Inflasi Gabungan di Provinsi Lampung Melanjutkan Tren Deselerasi

INDEKS harga konsumen (IHK) di Provinsi Lampung pada Juli 2024 mengalami deflasi 0,16% (mtm). Angka tersebut lebih rendah dibandingkan Juni 2024 yang tercatat sebesar 0,11% (mtm).

Realisasi tersebut lebih rendah dibandingkan rata-rata tingkat inflasi di Provinsi Lampung pada Juli dalam tiga tahun terakhir sebesar 0,31% (mtm). Namun, sedikit lebih tinggi dibandingkan capaian nasional yang mencatat deflasi sebesar 0,18% (mtm).

Deputi Kepala Perwakilan Bank Indonesia Lampung, Achmad P Subarkah melalui siaran pers menyatakan secara tahunan, IHK di Provinsi Lampung pada Juli 2024 mengalami inflasi 2,55% (yoy).
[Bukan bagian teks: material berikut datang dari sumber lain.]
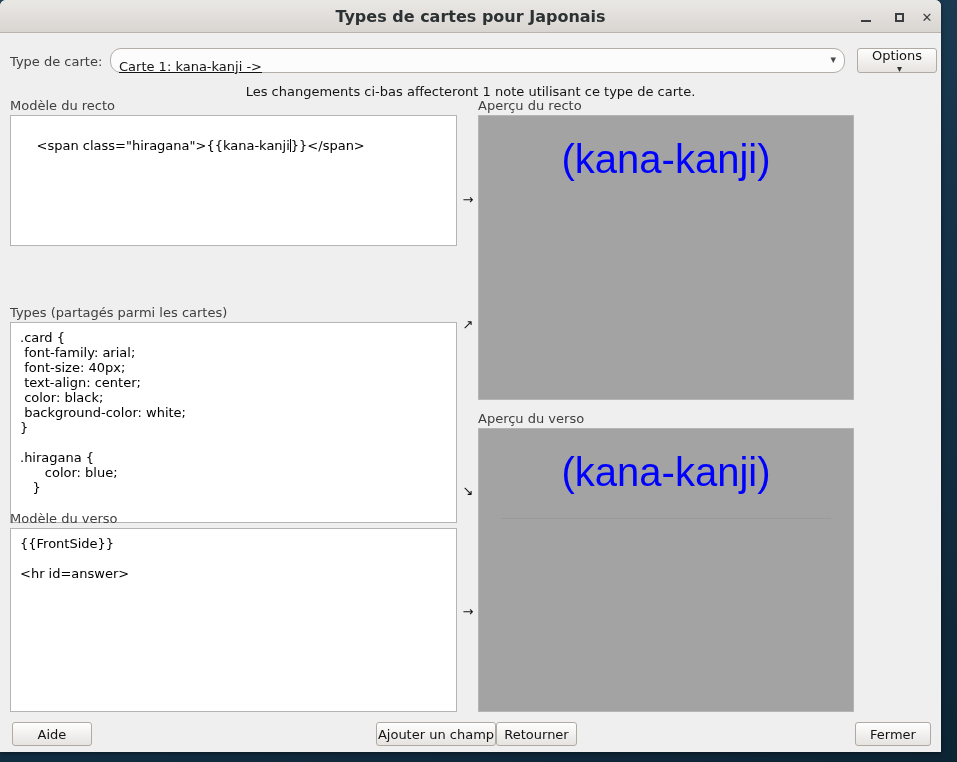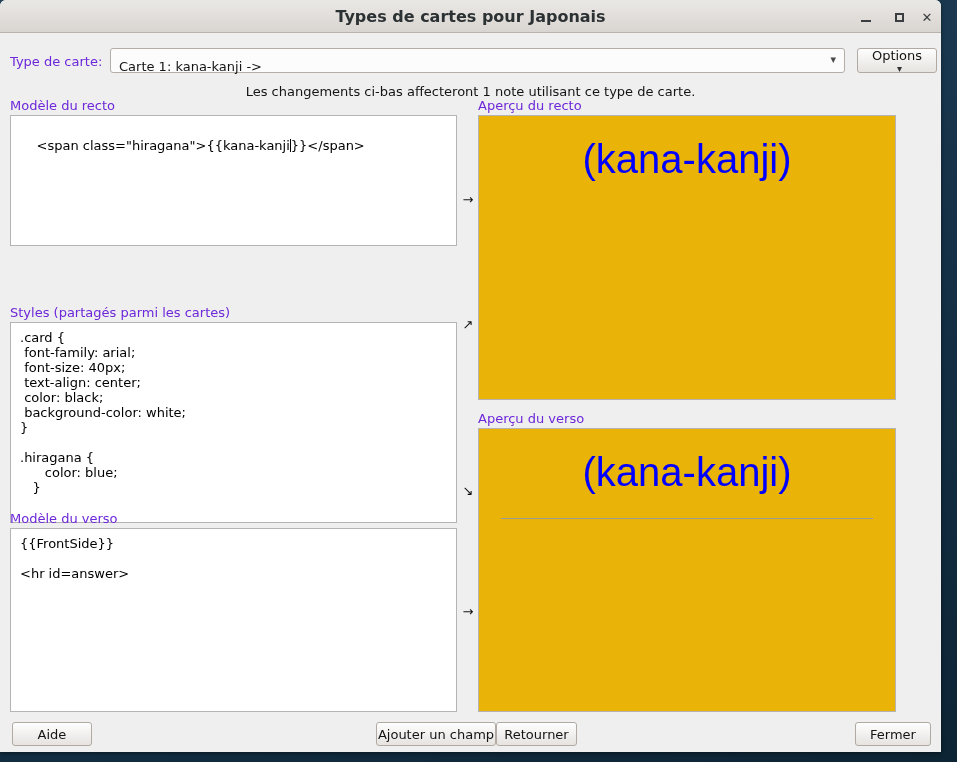--- a/index.html
+++ b/index.html
@@ -40,7 +40,7 @@
   .icon-max { display:block; width: 9px; height: 9px; border: 2px solid #3b3e40; }
   .icon-close { font-size: 13px; font-weight: bold; line-height: 1; }
   
-  .field-label { position: absolute; font-size: 13px; color: #6d28d9; }
+  .field-label { position: absolute; font-size: 13px; color: #404040; }
   .combobox {
     position: absolute; left: 110px; top: 48px; width: 735px; height: 25px;
     background: #fcfcfc;

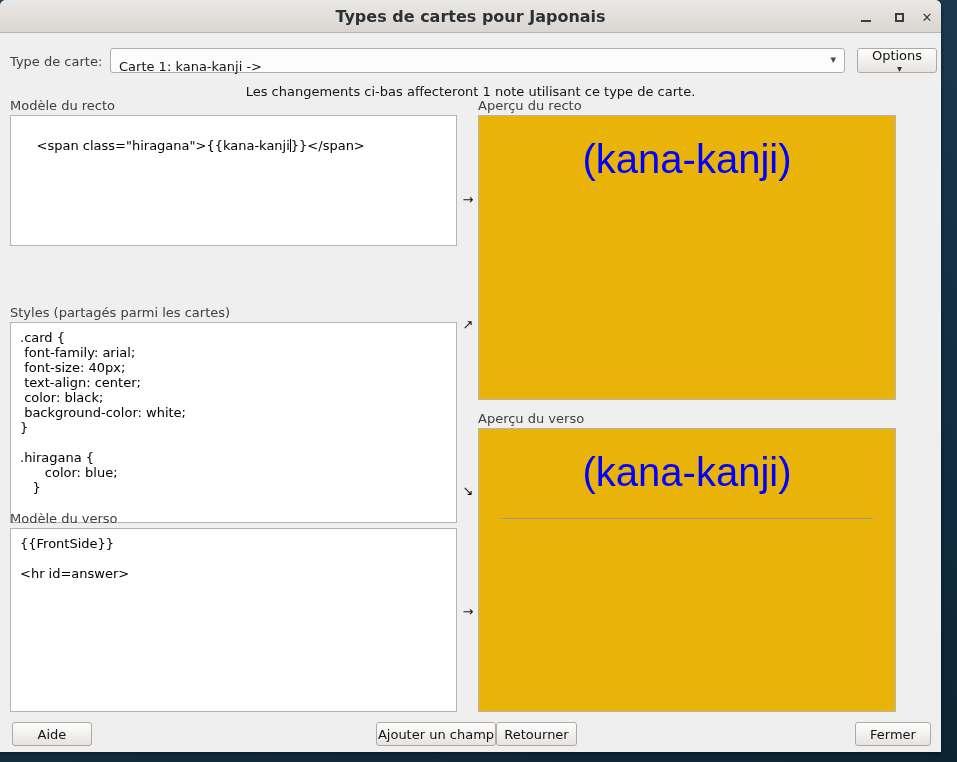--- a/index.html
+++ b/index.html
@@ -44,11 +44,12 @@
   .combobox {
     position: absolute; left: 110px; top: 48px; width: 735px; height: 25px;
     background: #fcfcfc;
-    border: 1px solid #b3aea8; border-radius: 3px;
+    border: 1px solid #b3aea8; border-radius: 11px;
     font-size: 13px; color: #141414;
     display: flex; align-items: center;
     padding: 12px 24px 0 8px;
     cursor: default;
+    text-decoration: underline;
   }
   .combobox .chevron {
     position: absolute; right: 8px; top: 4px;

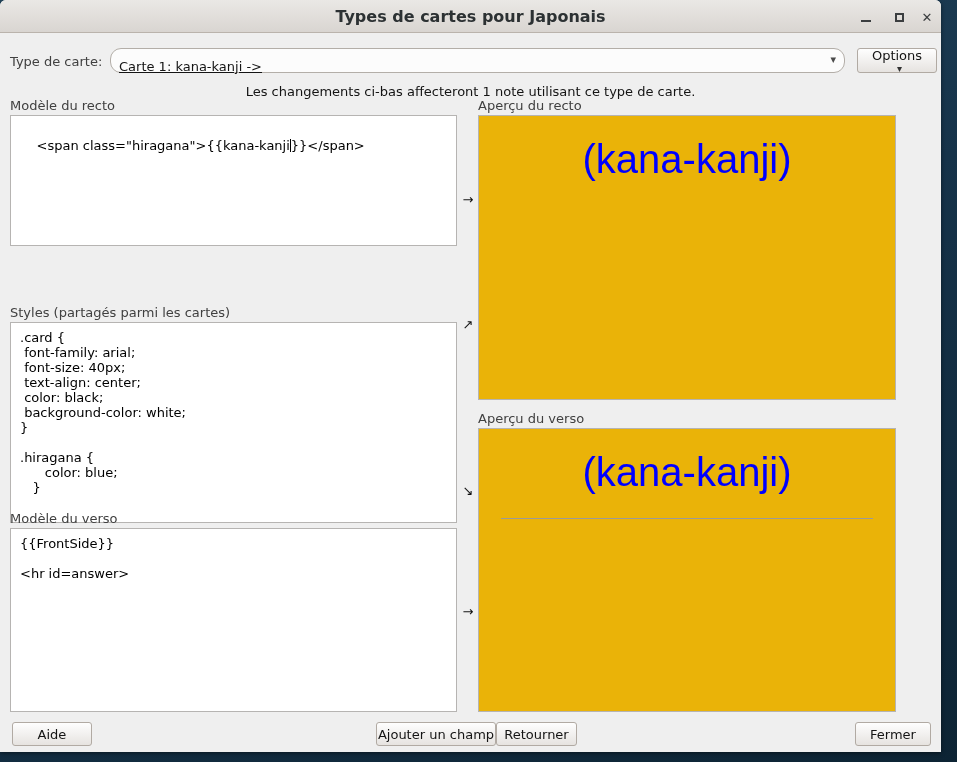--- a/index.html
+++ b/index.html
@@ -85,8 +85,8 @@
   }
   
   .preview {
-    position: absolute; left: 478px; width: 418px;
-    background: #eab308;
+    position: absolute; left: 478px; width: 376px;
+    background: #a3a3a3;
     border: 1px solid #b6b4b2;
     overflow: hidden;
   }

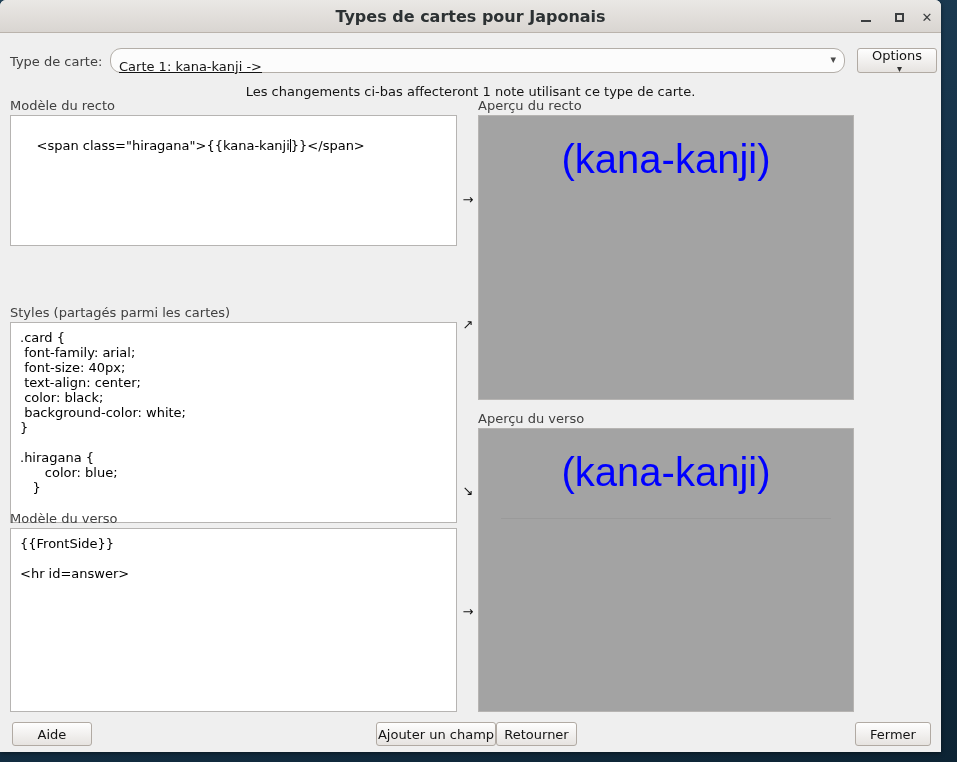--- a/index.html
+++ b/index.html
@@ -146,7 +146,7 @@
     <span>&lt;span class="hiragana"&gt;{{kana-kanji</span><span class="caret"></span><span>}}&lt;/span&gt;</span>
   </div>
 
-  <div class="field-label" style="left:10px; top:305px;">Styles (partagés parmi les cartes)</div>
+  <div class="field-label" style="left:10px; top:305px;">Types (partagés parmi les cartes)</div>
   <div class="editor" style="top:322px; height:201px;">.card {
  font-family: arial;
  font-size: 40px;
Angka itu lebih tinggi dibandingkan inflasi nasional sebesar 2,13% (yoy) dan inflasi pada bulan sebelumnya 2,84% (yoy).

“Dilihat dari sumbernya, deflasi disebabkan oleh beberapa komoditas yang mengalami penurunan harga, seperti bawang merah, tomat, cabai merah, bawang putih dan susu cair kemasan dengan andil masing-masing sebesar -0,32%; -0,10%; -0,08%; -0,02%; dan -0,02%,” ujar Subarkah melalui siaran per BI Perwakilan Lampung, Kamis (1/8).

Penurunan harga bawang merah sejalan dengan terjaganya pasokan seiring dengan tengah berlangsungnya musim panen pemasok di Brebes. Sementara, penurunan harga tomat disebabkan oleh terjaganya produksi didukung oleh kondisi cuaca yang kondusif.
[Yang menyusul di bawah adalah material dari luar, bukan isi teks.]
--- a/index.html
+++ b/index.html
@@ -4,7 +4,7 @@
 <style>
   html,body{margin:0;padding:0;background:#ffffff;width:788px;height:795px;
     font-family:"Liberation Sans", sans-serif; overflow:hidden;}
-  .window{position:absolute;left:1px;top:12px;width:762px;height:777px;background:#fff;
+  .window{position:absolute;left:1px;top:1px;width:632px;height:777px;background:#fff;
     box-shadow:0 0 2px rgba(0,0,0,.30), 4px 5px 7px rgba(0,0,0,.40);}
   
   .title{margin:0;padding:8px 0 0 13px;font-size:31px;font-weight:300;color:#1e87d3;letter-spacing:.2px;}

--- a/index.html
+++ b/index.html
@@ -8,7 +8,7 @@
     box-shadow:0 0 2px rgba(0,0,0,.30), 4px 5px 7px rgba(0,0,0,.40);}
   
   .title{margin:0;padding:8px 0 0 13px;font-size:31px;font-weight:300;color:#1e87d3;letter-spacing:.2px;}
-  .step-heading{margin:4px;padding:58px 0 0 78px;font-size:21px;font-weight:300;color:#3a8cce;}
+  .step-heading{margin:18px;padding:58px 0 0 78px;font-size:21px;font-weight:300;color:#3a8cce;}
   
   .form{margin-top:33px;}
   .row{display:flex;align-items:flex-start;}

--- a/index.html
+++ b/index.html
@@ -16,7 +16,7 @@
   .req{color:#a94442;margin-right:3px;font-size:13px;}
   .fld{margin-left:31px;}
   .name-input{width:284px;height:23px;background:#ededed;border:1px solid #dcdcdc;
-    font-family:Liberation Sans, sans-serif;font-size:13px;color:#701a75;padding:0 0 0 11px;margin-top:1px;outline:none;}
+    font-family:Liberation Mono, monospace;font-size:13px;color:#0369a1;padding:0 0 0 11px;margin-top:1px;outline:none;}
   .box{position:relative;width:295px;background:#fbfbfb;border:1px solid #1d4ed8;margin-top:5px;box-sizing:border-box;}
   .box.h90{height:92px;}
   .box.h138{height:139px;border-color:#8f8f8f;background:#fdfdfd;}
Penurunan harga cabai merah disebabkan oleh terjaganya pasokan seiring dengan masuknya masa panen di beberapa sentra produksi di Lampung Selatan dan Tanggamus. Adapun penurunan harga bawang putih sejalan dengan masih terjaganya pasokan pasca realisasi importasi bawang putih pada triwulan II 2024.

Di sisi lain, ujar Subarkah, pada Juli 2024 terdapat sejumlah komoditas yang mengalami inflasi, terutama beras, cabai rawit, kopi bubuk, emas perhiasan dan sigaret kretek tangan (SKT) dengan andil masing-masing sebesar 0,12%; 0,05%; 0,05%; 0,03%; dan 0,02%.
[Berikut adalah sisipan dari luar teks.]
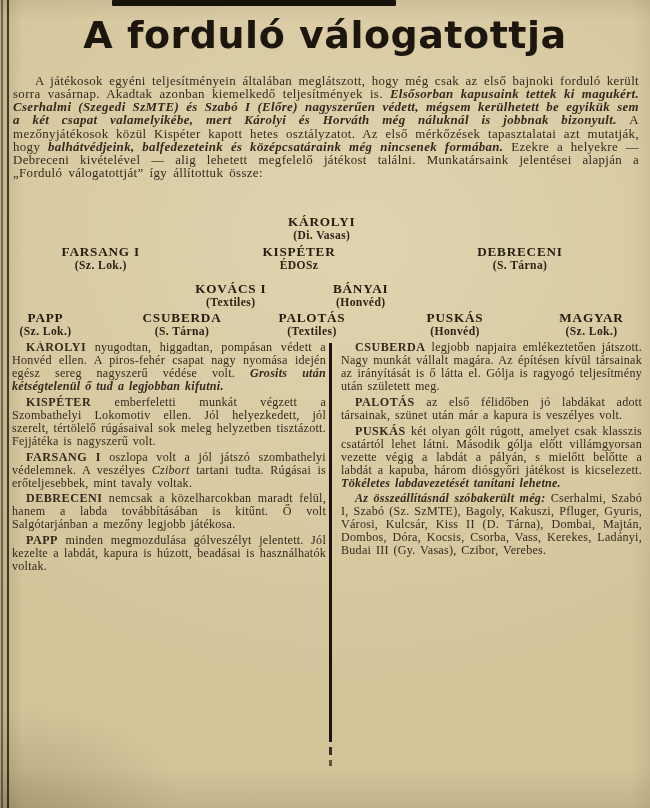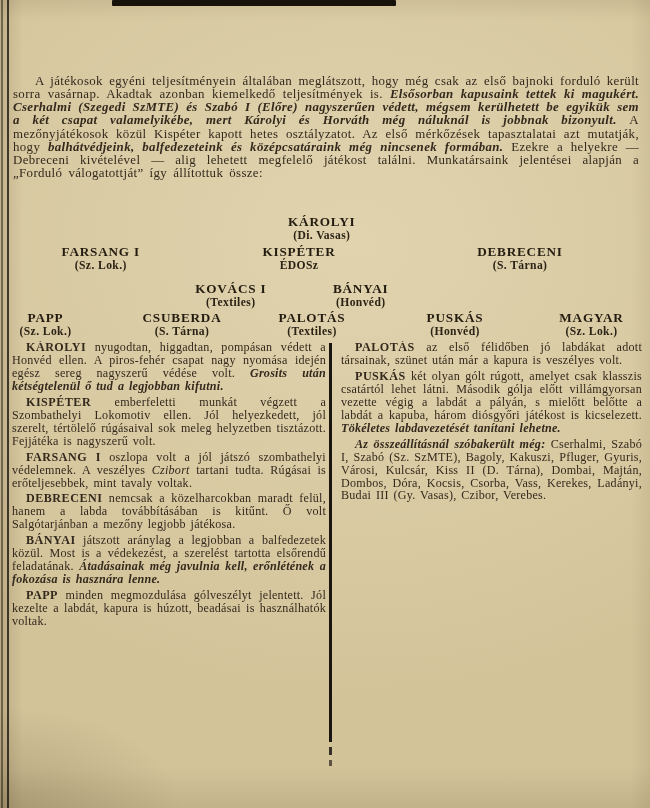--- a/index.html
+++ b/index.html
@@ -58,6 +58,7 @@
   <div class="edge-a"></div>
   <div class="edge-b"></div>
 
+  <h1 class="title">A forduló válogatottja</h1>
 
   <p class="intro"><span>A játékosok egyéni teljesítményein általában meglátszott, hogy még csak az első bajnoki forduló került sorra vasárnap. Akadtak azonban kiemelkedő teljesítmények is. </span><span class="seg-bi">Elsősorban kapusaink tettek ki magukért. Cserhalmi (Szegedi SzMTE) és Szabó I (Előre) nagyszerűen védett, mégsem kerülhetett be egyikük sem a két csapat valamelyikébe, mert Károlyi és Horváth még náluknál is jobbnak bizonyult. </span><span>A mezőnyjátékosok közül Kispéter kapott hetes osztályzatot. Az első mérkőzések tapasztalatai azt mutatják, hogy </span><span class="seg-bi">balhátvédjeink, balfedezeteink és középcsatáraink még nincsenek formában. </span><span>Ezekre a helyekre — Debreceni kivételével — alig lehetett megfelelő játékost találni. Munkatársaink jelentései alapján a „Forduló válogatottját” így állítottuk össze:</span></p>
 

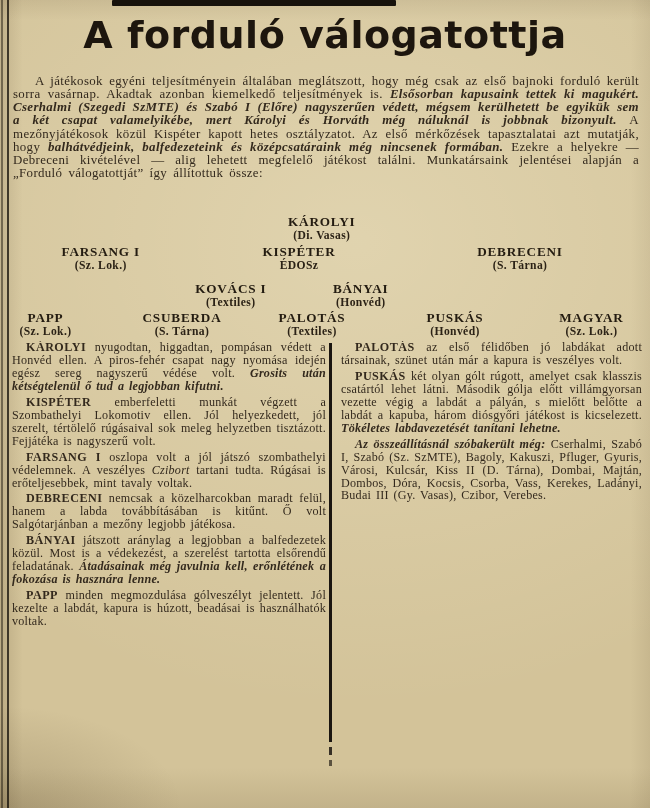--- a/index.html
+++ b/index.html
@@ -121,6 +121,7 @@
   <div class="divider-dash1"></div>
   <div class="divider-dash2"></div>
   <div class="col col-right">
+      <p class="para"><span class="seg-lead">CSUBERDA</span><span> legjobb napjaira emlékeztetően játszott. Nagy munkát vállalt magára. Az építésen kívül társainak az irányítását is ő látta el. Gólja is ragyogó teljesítmény után született meg.</span></p>
       <p class="para"><span class="seg-lead">PALOTÁS</span><span> az első félidőben jó labdákat adott társainak, szünet után már a kapura is veszélyes volt.</span></p>
       <p class="para"><span class="seg-lead">PUSKÁS</span><span> két olyan gólt rúgott, amelyet csak klasszis csatártól lehet látni. Második gólja előtt villámgyorsan vezette végig a labdát a pályán, s mielőtt belőtte a labdát a kapuba, három diósgyőri játékost is kicselezett. </span><span class="seg-bi">Tökéletes labdavezetését tanítani lehetne.</span></p>
       <p class="para"><span class="seg-bi">Az összeállításnál szóbakerült még:</span><span> Cserhalmi, Szabó I, Szabó (Sz. SzMTE), Bagoly, Kakuszi, Pfluger, Gyuris, Városi, Kulcsár, Kiss II (D. Tárna), Dombai, Majtán, Dombos, Dóra, Kocsis, Csorba, Vass, Kerekes, Ladányi, Budai III (Gy. Vasas), Czibor, Verebes.</span></p>

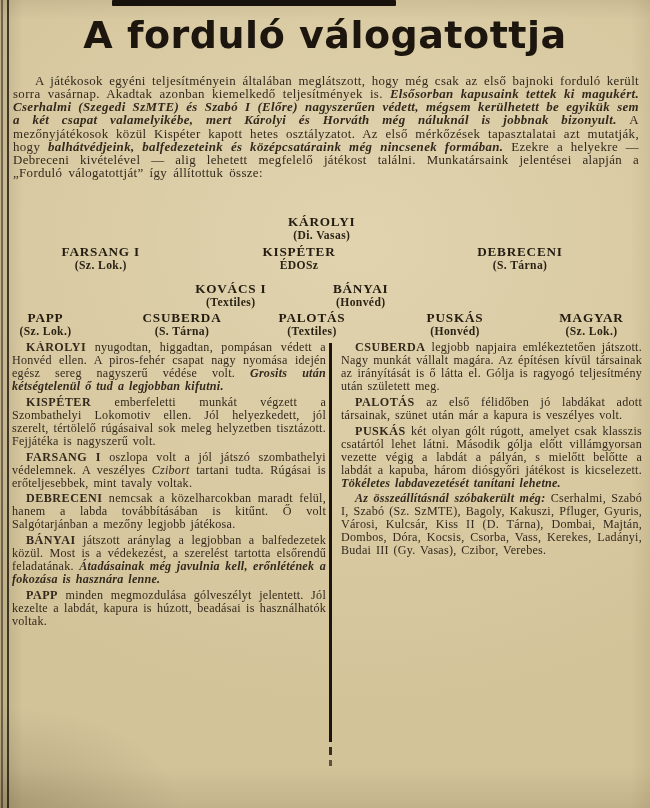--- a/index.html
+++ b/index.html
@@ -114,7 +114,6 @@
       <p class="para"><span class="seg-lead">KISPÉTER</span><span> emberfeletti munkát végzett a Szombathelyi Lokomotiv ellen. Jól helyezkedett, jól szerelt, tértölelő rúgásaival sok meleg helyzetben tisztázott. Fejjátéka is nagyszerű volt.</span></p>
       <p class="para"><span class="seg-lead">FARSANG I</span><span> oszlopa volt a jól játszó szombathelyi védelemnek. A veszélyes </span><span class="seg-i">Czibort</span><span> tartani tudta. Rúgásai is erőteljesebbek, mint tavaly voltak.</span></p>
       <p class="para"><span class="seg-lead">DEBRECENI</span><span> nemcsak a közelharcokban maradt felül, hanem a labda továbbításában is kitűnt. Ő volt Salgótarjánban a mezőny legjobb játékosa.</span></p>
-      <p class="para"><span class="seg-lead">BÁNYAI</span><span> játszott aránylag a legjobban a balfedezetek közül. Most is a védekezést, a szerelést tartotta elsőrendű feladatának. </span><span class="seg-bi">Átadásainak még javulnia kell, erőnlétének a fokozása is hasznára lenne.</span></p>
       <p class="para"><span class="seg-lead">PAPP</span><span> minden megmozdulása gólveszélyt jelentett. Jól kezelte a labdát, kapura is húzott, beadásai is használhatók voltak.</span></p>
     </div>
   <div class="divider"></div>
Kenaikan harga beras disebabkan oleh penurunan pasokan pasca puncak panen pada periode April-Mei 2024. Sedangkan, kenaikan cabai rawit disebabkan oleh penurunan pasokan di tingkat distributor.

Kenaikan harga emas di Provinsi Lampung sejalan dengan berlanjutnya tren kenaikan harga emas dunia. Sementara kenaikan harga kopi bubuk sejalan dengan kenaikan harga kopi robusta sejalan dengan tingginya permintaan ekspor di tengah tetap tingginya harga kopi robusta dunia.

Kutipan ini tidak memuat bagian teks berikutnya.